“I’m so sorry,” Ali said.
The last thing Shana wanted was Ali’s sympathy. “Don’t worry, I’ve rebounded. Everything’s great. My life is fabulous, or it will be in short order. I’ve got everything under control.” Shana said all of this without taking a breath. If she said it often enough, she might actually start to believe it.
“When Mom told me that you’d decided to leave Portland and move to Seattle, I thought it was jobrelated at first. You never said a word.” She paused. “Did you move all those plants, too? You must have about a thousand.”
Shana laughed. “Hardly. But yes, I did. Moving was…a spontaneous decision.” That was putting it mildly. One weekend Shana had driven to Seattle to get away and to consider her relationship with Brad. She’d finally realized that it wasn’t going anywhere. For five years they’d been talking marriage. Wrong. She’d been talking marriage. Brad had managed to string her along with just enough interest to placate her. And she’d let him until…
Unexpectedly, Shana had stumbled on Brad having lunch with a business associate. This so-called associate just happened to be a willowy blonde with a figure that would stop a freight train. It was a business lunch, he’d claimed later, when Shana confronted him.
Yeah, sure—monkey business. Shana could be dense at times but she wasn’t blind, and she recognized this so-called associate as someone Brad had once introduced as Sylvia, an old flame. Apparently those embers were still very much alive and growing hotter by the minute, because as Shana watched, they’d exchanged a lengthy kiss in the parking lot and drove off together. She was embarrassed to admit she’d followed them. It didn’t take her long to see where they were headed. Brad’s town house—and she didn’t think they were there to discuss contracts or fire codes.
Even when confronted, Brad insisted his lunch date was a client. Any resemblance his associate had to Sylvia was purely coincidental. The more he defended himself, the more defensive he got, complaining that Shana was acting like a jealous shrew. He’d been outraged that she’d question his faithfulness when she was the one so often away, working as a sales rep for a large pharmaceutical company. He’d been so convincing that—just for a moment—she’d wondered if she might’ve been wrong. Only when she mentioned that she’d followed them to his town house did Brad show any hint of guilt or regret.

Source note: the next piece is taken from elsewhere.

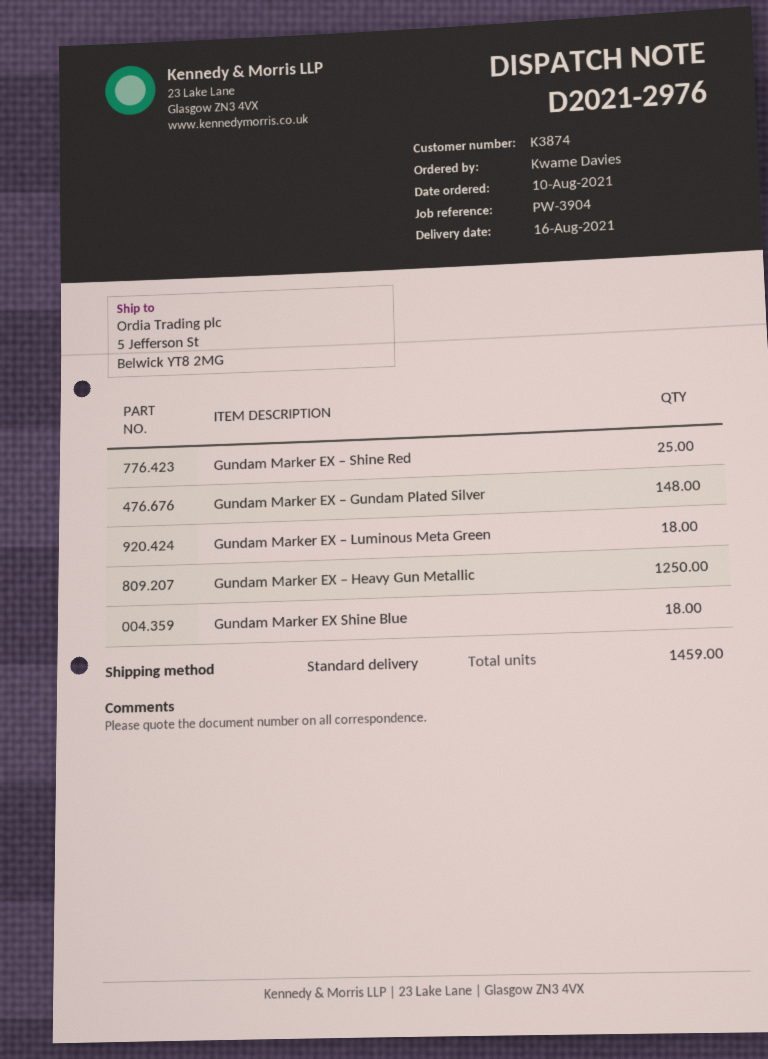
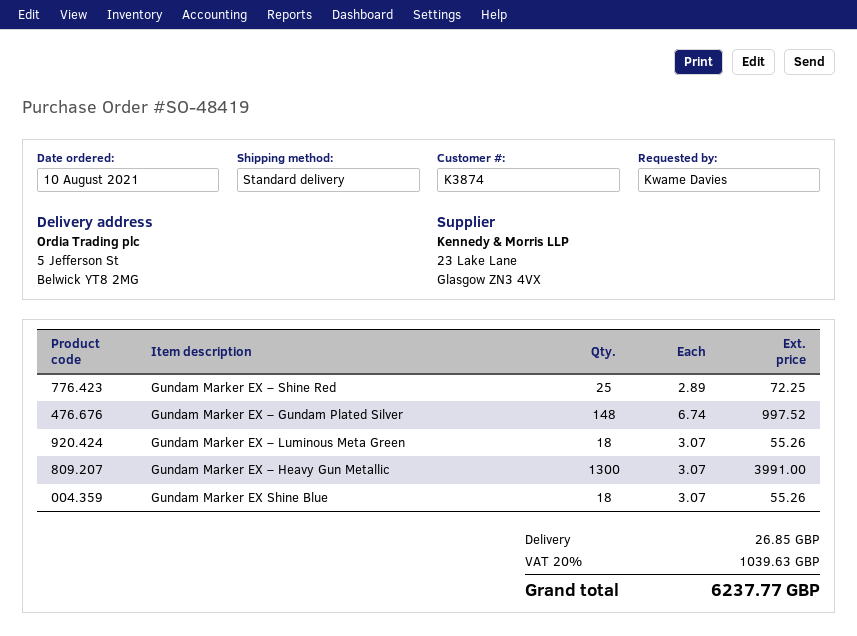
Gundam Marker EX – Heavy Gun Metallic: 1250 -> 1300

He’d glanced away then, and the righteous indignation had been replaced by a look of such sadness she had to resist the urge to comfort him. He was sorry, he’d said, so sorry. It had been a fling; it meant nothing. He couldn’t lose her. Shana was his life, the woman he intended to marry, the mother of his unborn children.
For a few days, he’d actually swayed her. Needing to sort out her feelings, Shana had driven to Seattle the next weekend. After five years with Brad she felt she knew him, but it now seemed quite clear that she didn’t. He wanted her back, he told her over and over. He was willing to do whatever it took to reconcile, to make this up to her. He suggested counseling, agreed to therapy, anything but losing her.
That weekend, Shana had engaged in some painful self-examination. She desperately wanted to believe the afternoon rendezvous with Sylvia was a onetime thing, but her head told her it wasn’t and that they’d been involved for months—or more.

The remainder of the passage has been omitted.